"Received fatal alert: handshake_failure" in jlinked JRE

Question

My Java program sends requests by java.net.http.HttpClient (Java 11).

It works when I am running it in Eclipse on OpenJDK 11's JRE.

On custom jlinked JRE, I get an error:

java.io.IOException: Received fatal alert: handshake_failure

I suppose the problem is with my custom JRE.

Answer 1

TL;DR jlink without jdk.crypto.ec cannot talk to a server that has an elliptic curve certificate. You get a handshake_failure error when trying to talk to a server running with this.
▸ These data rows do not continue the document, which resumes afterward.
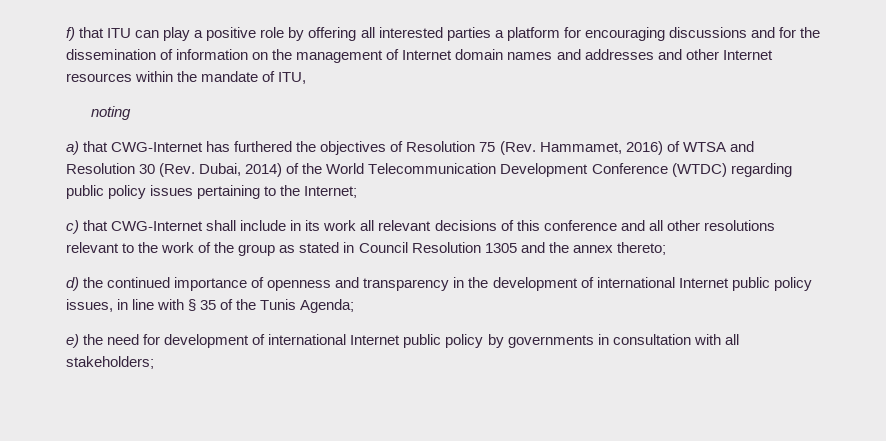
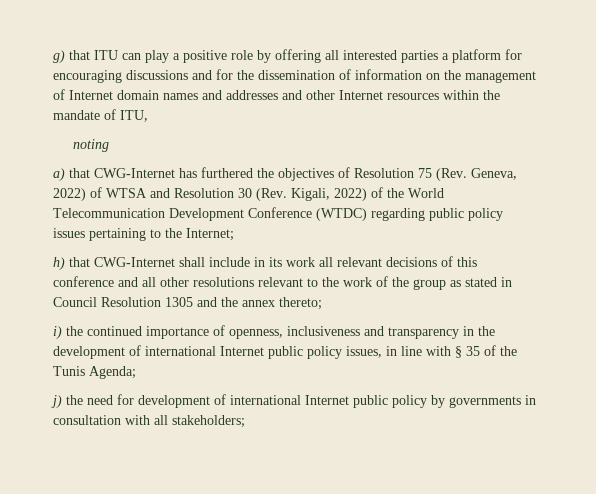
- f) that ITU can play a positive role by offering all interested parties a platform for encouraging discussions and for the dissemination of information on the management of Internet domain names and addresses and other Internet resources within the mandate of ITU,
+ g) that ITU can play a positive role by offering all interested parties a platform for encouraging discussions and for the dissemination of information on the management of Internet domain names and addresses and other Internet resources within the mandate of ITU,
- a) that CWG-Internet has furthered the objectives of Resolution 75 (Rev. Hammamet, 2016) of WTSA and Resolution 30 (Rev. Dubai, 2014) of the World Telecommunication Development Conference (WTDC) regarding public policy issues pertaining to the Internet;
+ a) that CWG-Internet has furthered the objectives of Resolution 75 (Rev. Geneva, 2022) of WTSA and Resolution 30 (Rev. Kigali, 2022) of the World Telecommunication Development Conference (WTDC) regarding public policy issues pertaining to the Internet;
- c) that CWG-Internet shall include in its work all relevant decisions of this conference and all other resolutions relevant to the work of the group as stated in Council Resolution 1305 and the annex thereto;
+ h) that CWG-Internet shall include in its work all relevant decisions of this conference and all other resolutions relevant to the work of the group as stated in Council Resolution 1305 and the annex thereto;
- d) the continued importance of openness and transparency in the development of international Internet public policy issues, in line with § 35 of the Tunis Agenda;
+ i) the continued importance of openness, inclusiveness and transparency in the development of international Internet public policy issues, in line with § 35 of the Tunis Agenda;
- e) the need for development of international Internet public policy by governments in consultation with all stakeholders;
+ j) the need for development of international Internet public policy by governments in consultation with all stakeholders;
When you build a deployable jre, if you do not include the jdk.crypto.ec module, then it will be unable to talk to servers that only have an elliptic curve certificate. I mocked up one using:

out_dom=localhost
subj="/C=IE/CN=localhost"
openssl ecparam -name secp384r1 -genkey \
    -out $out_dom.key
openssl req -new \
    -subj "$subj" \
    -key $out_dom.key \
    -out $out_dom.csr
openssl req -x509 -nodes \
    -days 365 \
    -key $out_dom.key \
    -in $out_dom.csr \
    -out $out_dom.crt

When I talk to this server with the standard JRE, I get the error about PKIX path building failed - i.e. the cert isn't in the cacerts file.
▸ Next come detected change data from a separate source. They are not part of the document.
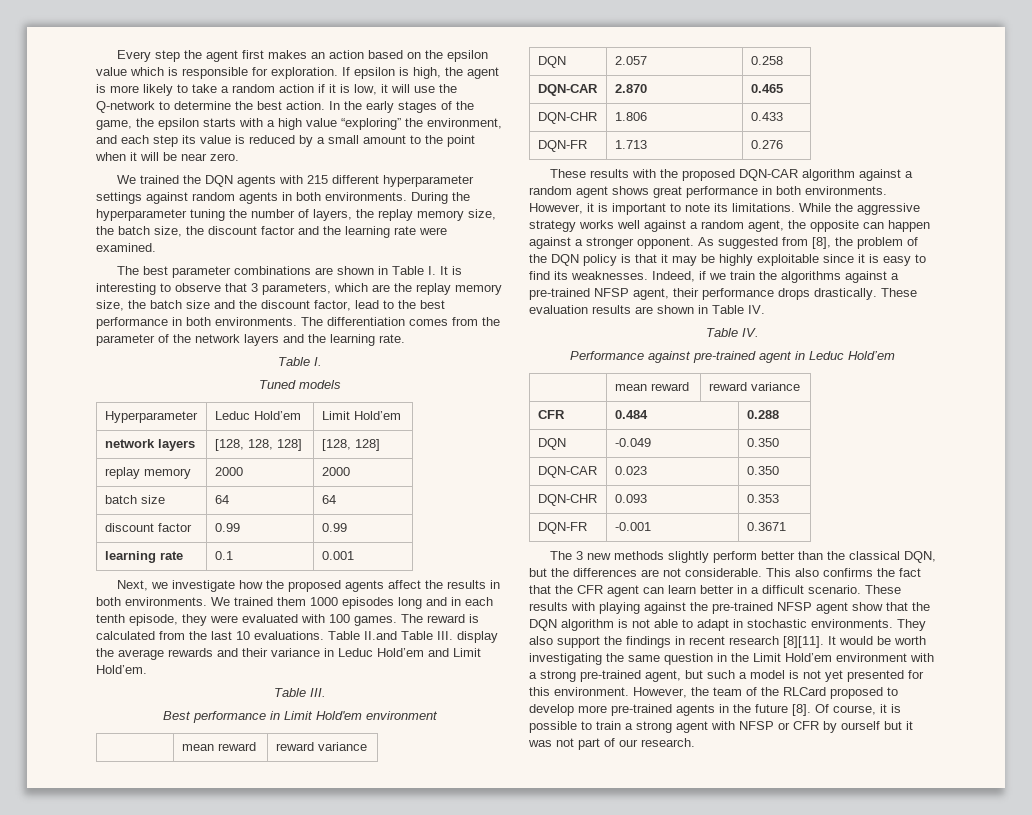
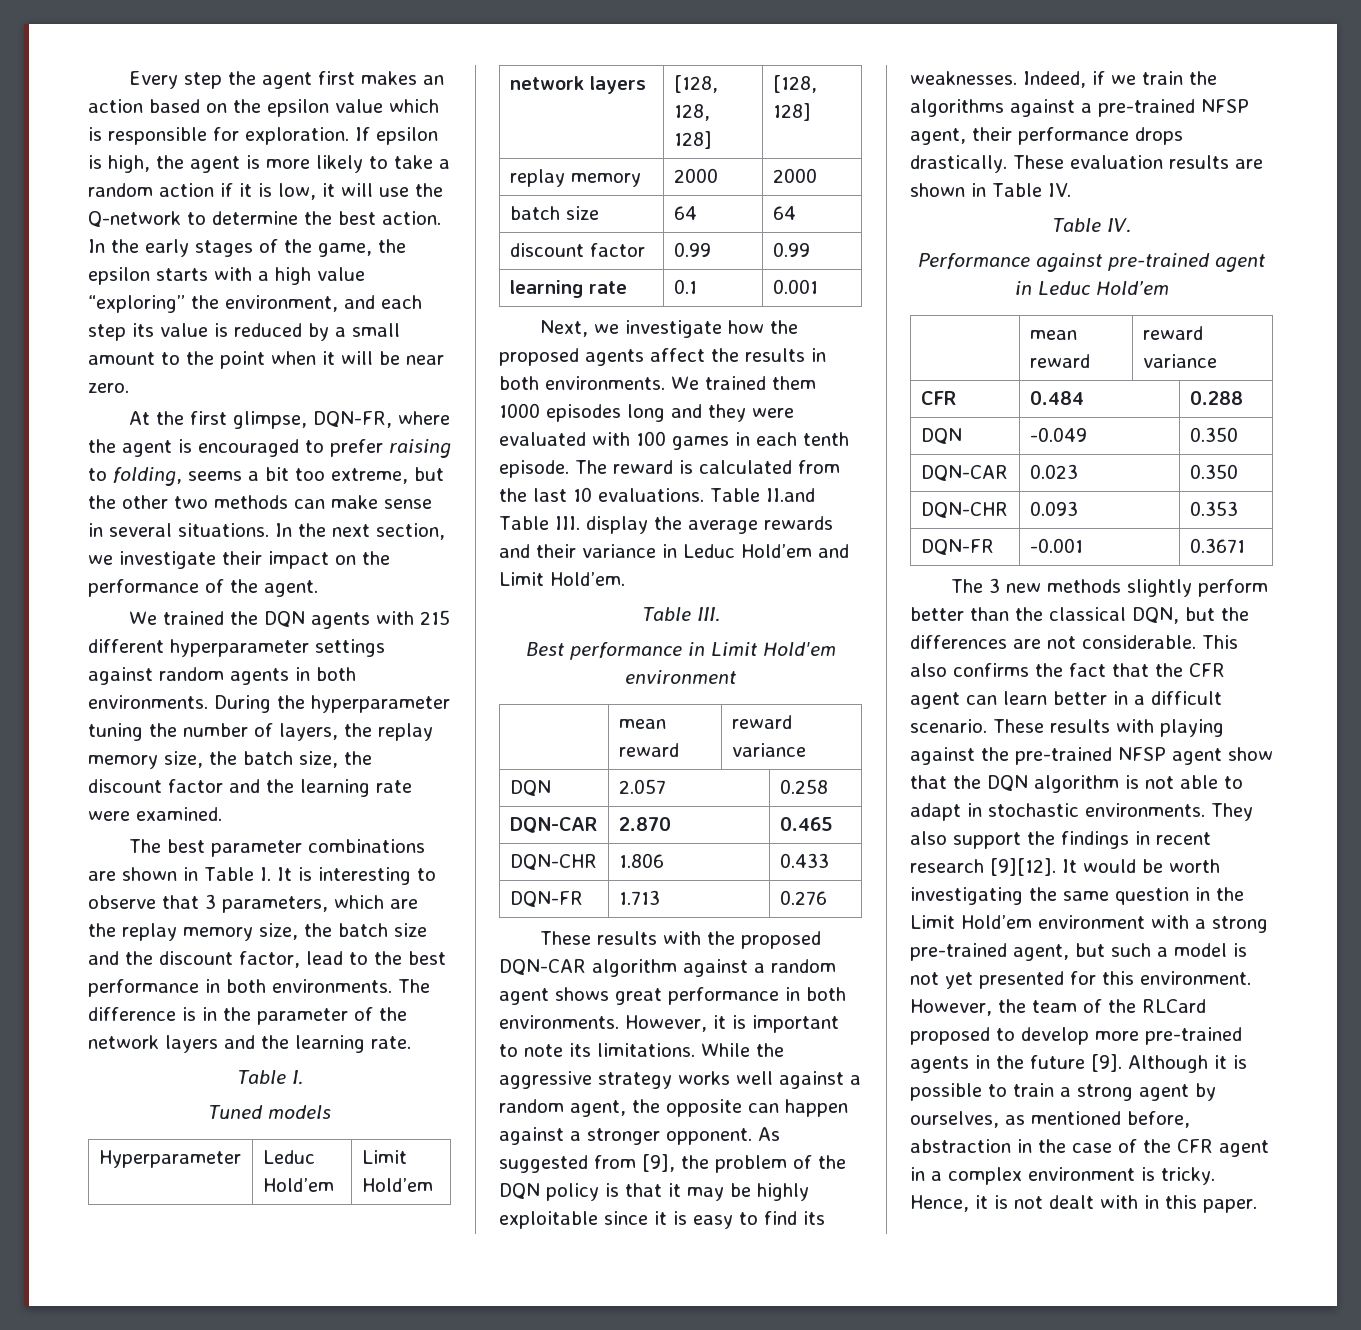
+ At the first glimpse, DQN-FR, where the agent is encouraged to prefer raising to folding, seems a bit too extreme, but the other two methods can make sense in several situations. In the next section, we investigate their impact on the performance of the agent.
- The differentiation comes from the parameter of the network layers and the learning rate.
+ The difference is in the parameter of the network layers and the learning rate.
- We trained them 1000 episodes long and in each tenth episode, they were evaluated with 100 games.
+ We trained them 1000 episodes long and they were evaluated with 100 games in each tenth episode.
- As suggested from [8], the problem of the DQN policy is that it may be highly exploitable since it is easy to find its weaknesses.
+ As suggested from [9], the problem of the DQN policy is that it may be highly exploitable since it is easy to find its weaknesses.
- They also support the findings in recent research [8][11].
+ They also support the findings in recent research [9][12].
- However, the team of the RLCard proposed to develop more pre-trained agents in the future [8]. Of course, it is possible to train a strong agent with NFSP or CFR by ourself but it was not part of our research.
+ However, the team of the RLCard proposed to develop more pre-trained agents in the future [9]. Although it is possible to train a strong agent by ourselves, as mentioned before, abstraction in the case of the CFR agent in a complex environment is tricky. Hence, it is not dealt with in this paper.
When I created a jlink jre using:

jlink --module-path . --add-modules java.base --output jlinked

and ran: jlinked/bin/java with a test TLS app, I got the error: Received fatal alert: handshake_failure, which is the same as the OP's problem.

When I added:

jlink --module-path . \
    --add-modules java.base \
    --add-modules jdk.crypto.ec \
    --output jlinked

and re-ran, I experienced the PKIX path building failed error, which indicates that it's working properly.